At university, he eschewed his father’s discipline, instead opting for studies in history. He drew a regular cartoon lampooning religion for the student newspaper, spending his spare time in the campus pub designing cryptic crosswords.
He later placed a puzzle in a local shopper. “We got a huge response from the readership,” he said, “because everyone solved it.” The response at The Beaver, a watering hole in the Empress Hotel, was less enthusiastic. The habitues, counting among their number many writers and autodidacts, found the puzzles far too simple.
A tough cleverness developed in a bar filled with smartypants.
In 1990, a batch of puzzles for Monday Magazine were rejected. He boldly decided to submit one to Eugene T. Maleska, who edited the New York Times’ popular puzzle.
He knew the “crusty old guy” had a preference for a certain kind of quotation, so Mr. Ashwood-Smith integrated into his puzzle the George Jessel quip, “Marriage is a mistake every man should make.”
A rejection at home led him to the big time in Gotham. He has since placed more than four dozen crosswords in the Times. He is paid $200 US for each, $1,000 for the larger Sunday puzzle.
Puzzle making can be a lonely exercise. Whenever he answers a question about the nitty-gritty of puzzle construction, he finds that eyes glaze over and yawns are not always stifled.

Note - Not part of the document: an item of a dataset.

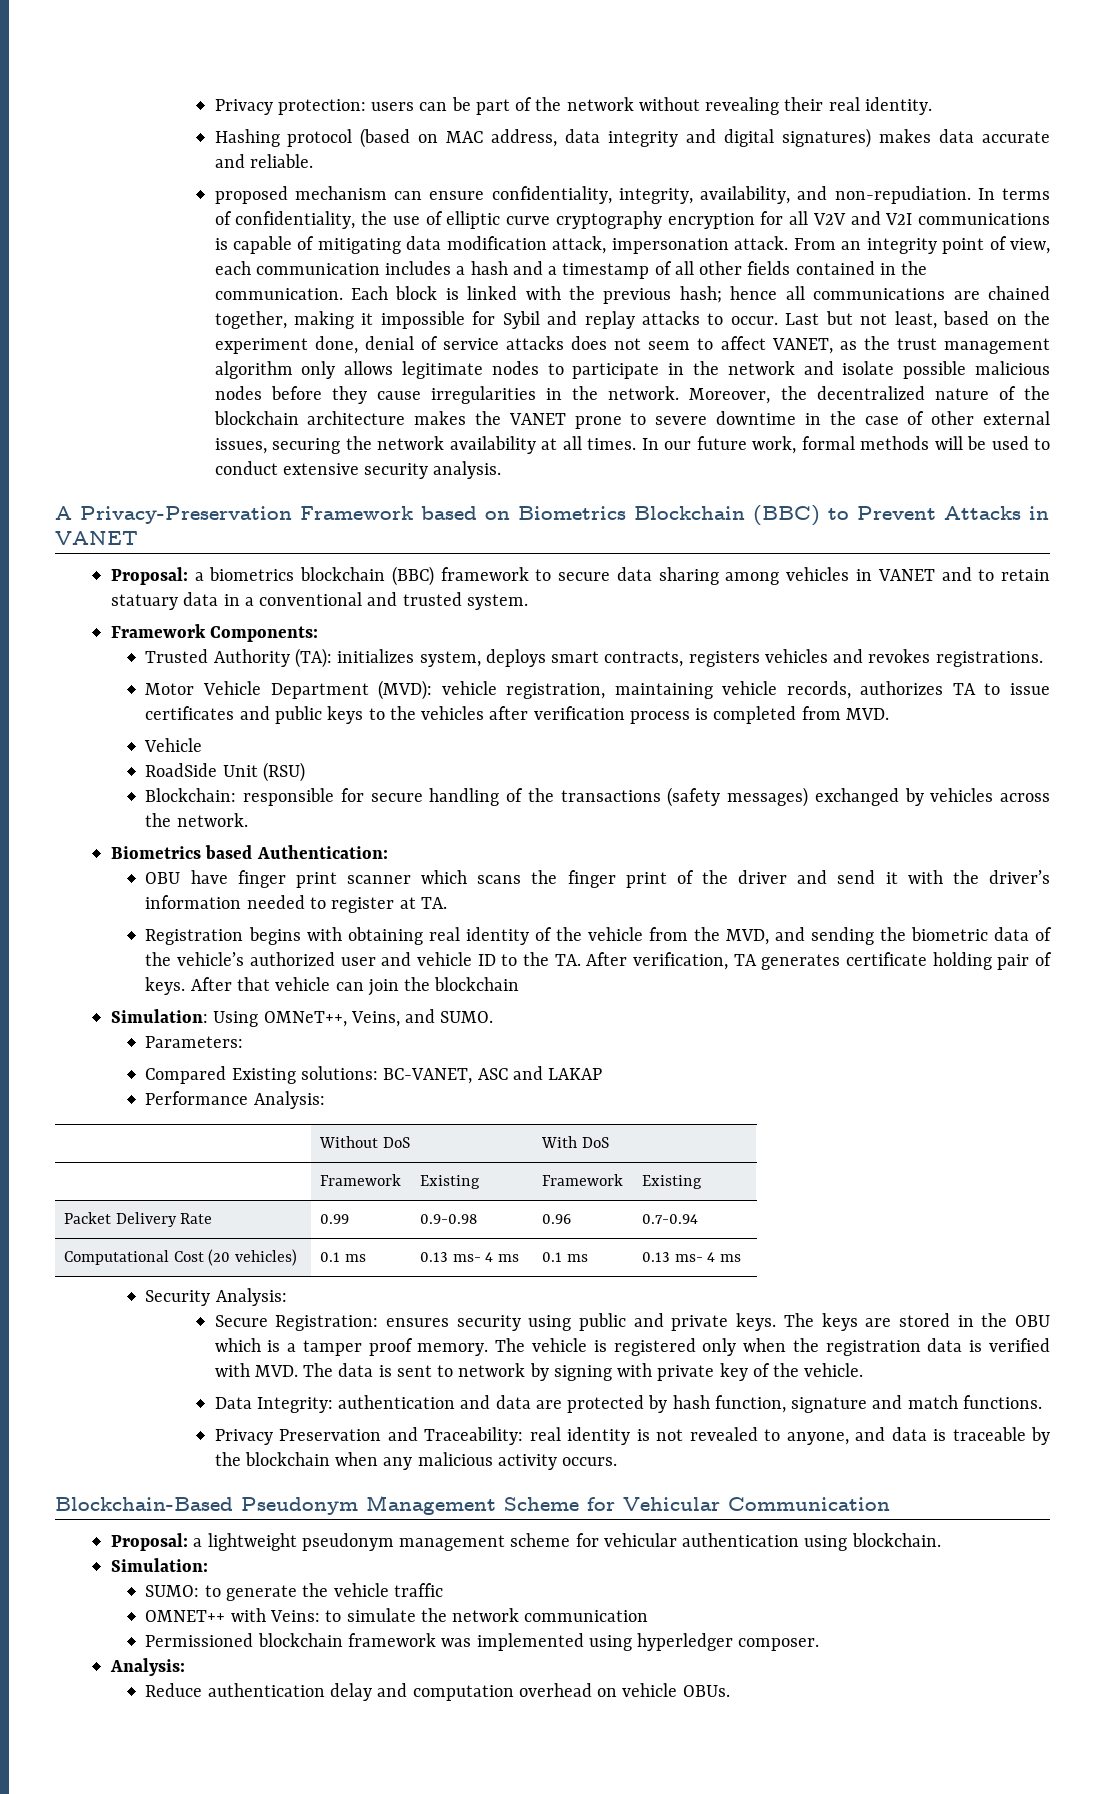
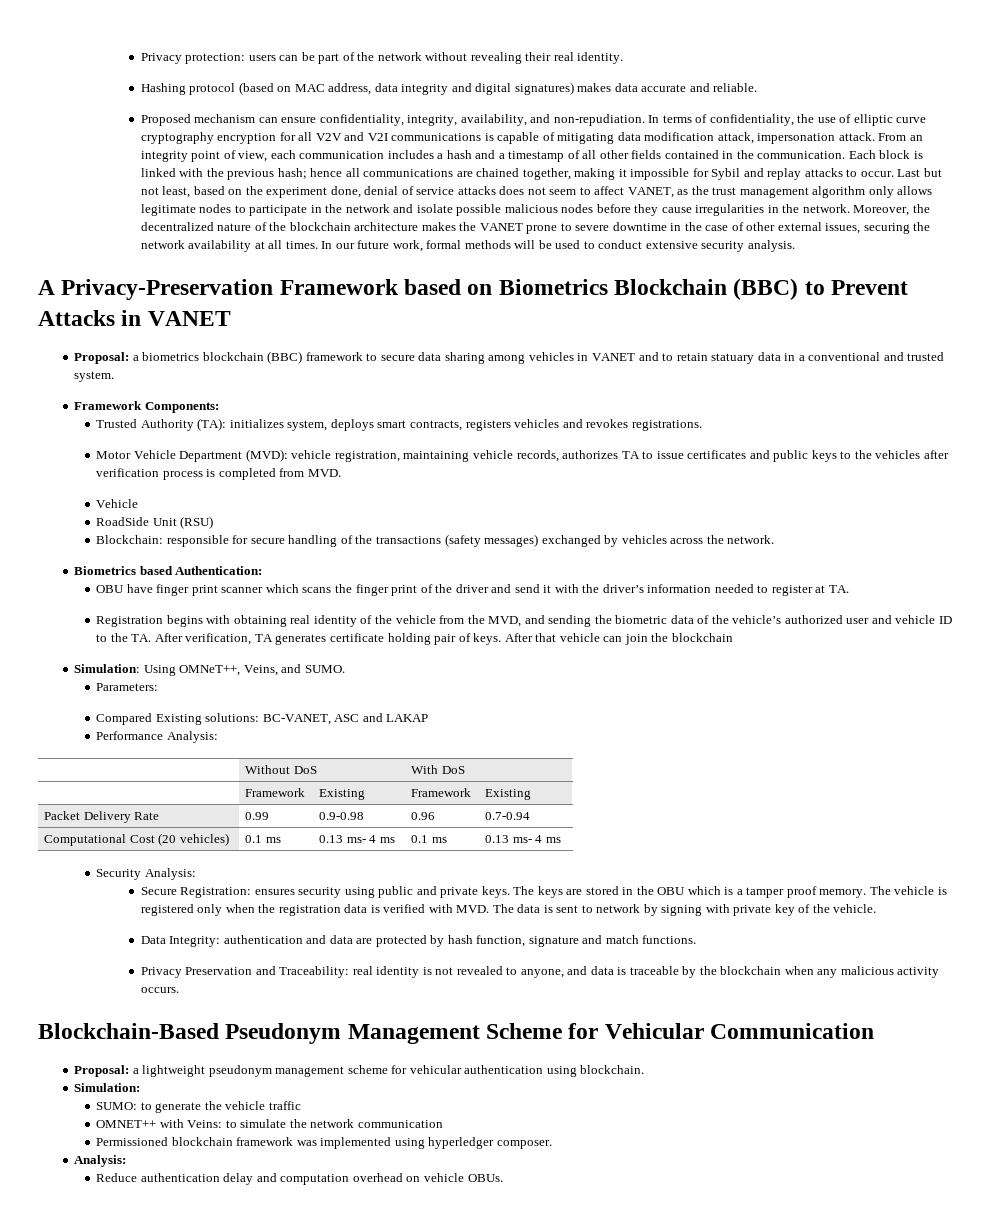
- proposed mechanism can ensure confidentiality, integrity, availability, and non-repudiation.
+ Proposed mechanism can ensure confidentiality, integrity, availability, and non-repudiation.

Some years ago, at a convention, he met the prolific crossword compiler Manny Nosowsky, a retired urologist from San Francisco who is said to have once offered the clue “northern air” for the solution O CANADA.
Mr. Ashwood-Smith was reluctant to discuss construction until Mr. Nosowsky offered words of encouragement.
“You can talk freely here,” he said. “You’re among your own kind.”